En de HEERE gaf het volk genade in de ogen der Egyptenaren; ook was de man Mozes zeer groot in Egypteland voor de ogen van Farao's knechten, en voor de ogen des volks.)
4 Moïse dit: « Ainsi parle Yahweh: Au milieu de la nuit je passerai au travers de l’Égypte;
Verder zeide Mozes: Zo heeft de HEERE gezegd: Omtrent middernacht zal Ik uitgaan door het midden van Egypte;
5 et tout premier-né dans le pays d’Égypte mourra, depuis le premier-né de Pharaon assis sur son trône, jusqu’au premier-né de la servante qui est derrière la meule, et tout premier-né du bétail.
En alle eerstgeborenen in Egypteland zullen sterven, van Farao's eerstgeborene af, die op zijn troon zitten zou, tot den eerstgeborene der dienstmaagd, die achter de molen is, en alle eerstgeborenen van het vee.
6 Il y aura dans tout le pays d’Égypte une grande clameur, telle qu’il n’y en a pas eu et qu’il n’y en aura plus de semblable.
En er zal een groot geschrei zijn in het ganse Egypteland, desgelijks nooit geweest is, en desgelijks niet meer wezen zal.
7 Mais parmi tous les enfants d’Israël, personne, depuis les hommes jusqu’aux animaux, pas même un chien, ne remuera sa langue, afin que vous sachiez quelle différence Yahweh fait entre l’Égypte et Israël.
Maar bij alle kinderen Israels zal niet een hond zijn tong verroeren, van de mensen af tot de beesten toe; opdat gijlieden weet, dat de HEERE tussen de Egyptenaren en tussen de Israelieten een afzondering maakt.

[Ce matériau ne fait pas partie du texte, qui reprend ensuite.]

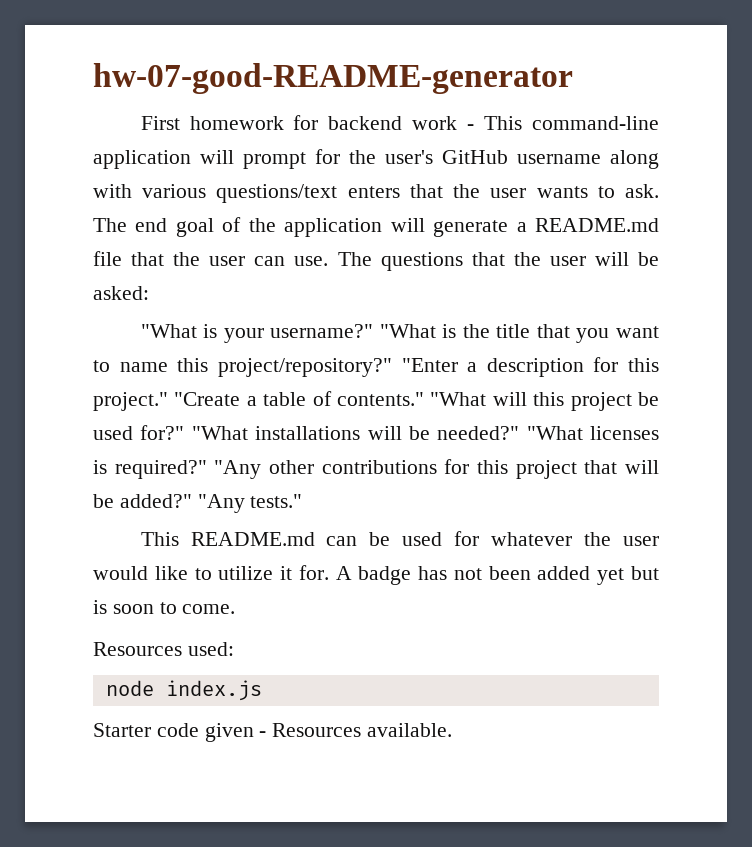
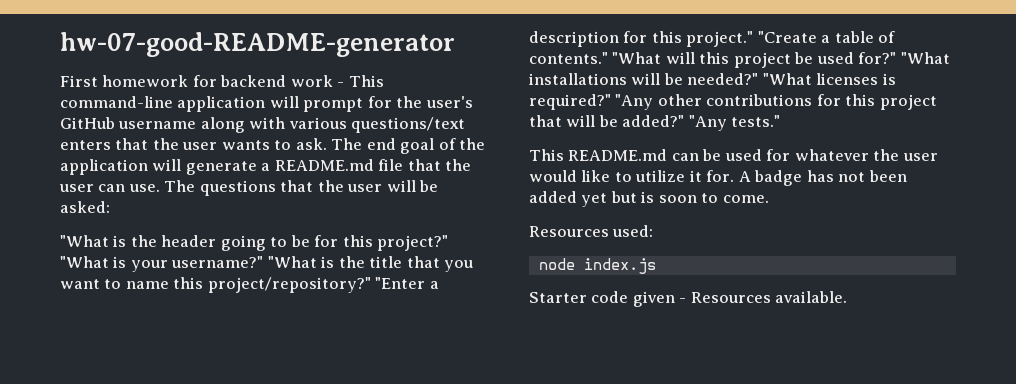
(218, 331) none -> [130,235,449,251] [60,256,127,268] the header going to be for this project?" "What is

8 Alors tous tes serviteurs qui sont ici descendront vers moi et se prosterneront devant moi, en disant: Sors, toi et tout le peuple qui est à ta suite! Après quoi, je sortirai. » Et Moïse sortit de chez Pharaon en grande colère.
Dan zullen al deze uw knechten tot mij afkomen, en zich voor mij neigen, zeggende: Trek uit, gij en al het volk, dat uw voetstappen volgt; en daarna zal ik uitgaan. En hij ging uit van Farao in hitte des toorns.
9 Yahweh dit à Moïse: « Pharaon ne vous écoutera point, afin que mes prodiges se multiplient dans le pays d’Égypte. »
De HEERE dan had tot Mozes gesproken: Farao zal naar ulieden niet horen, opdat Mijn wonderen in Egypteland vermenigvuldigd worden.
10 Moïse et Aaron opérèrent tous ces prodiges devant Pharaon, et Yahweh endurcit le cœur de Pharaon, et il ne laissa pas aller les enfants d’Israël hors de son pays.
En Mozes en Aaron hebben al deze wonderen gedaan voor Farao's aangezicht; doch de HEERE verhardde Farao's hart, dat hij de kinderen Israels uit zijn land niet trekken liet.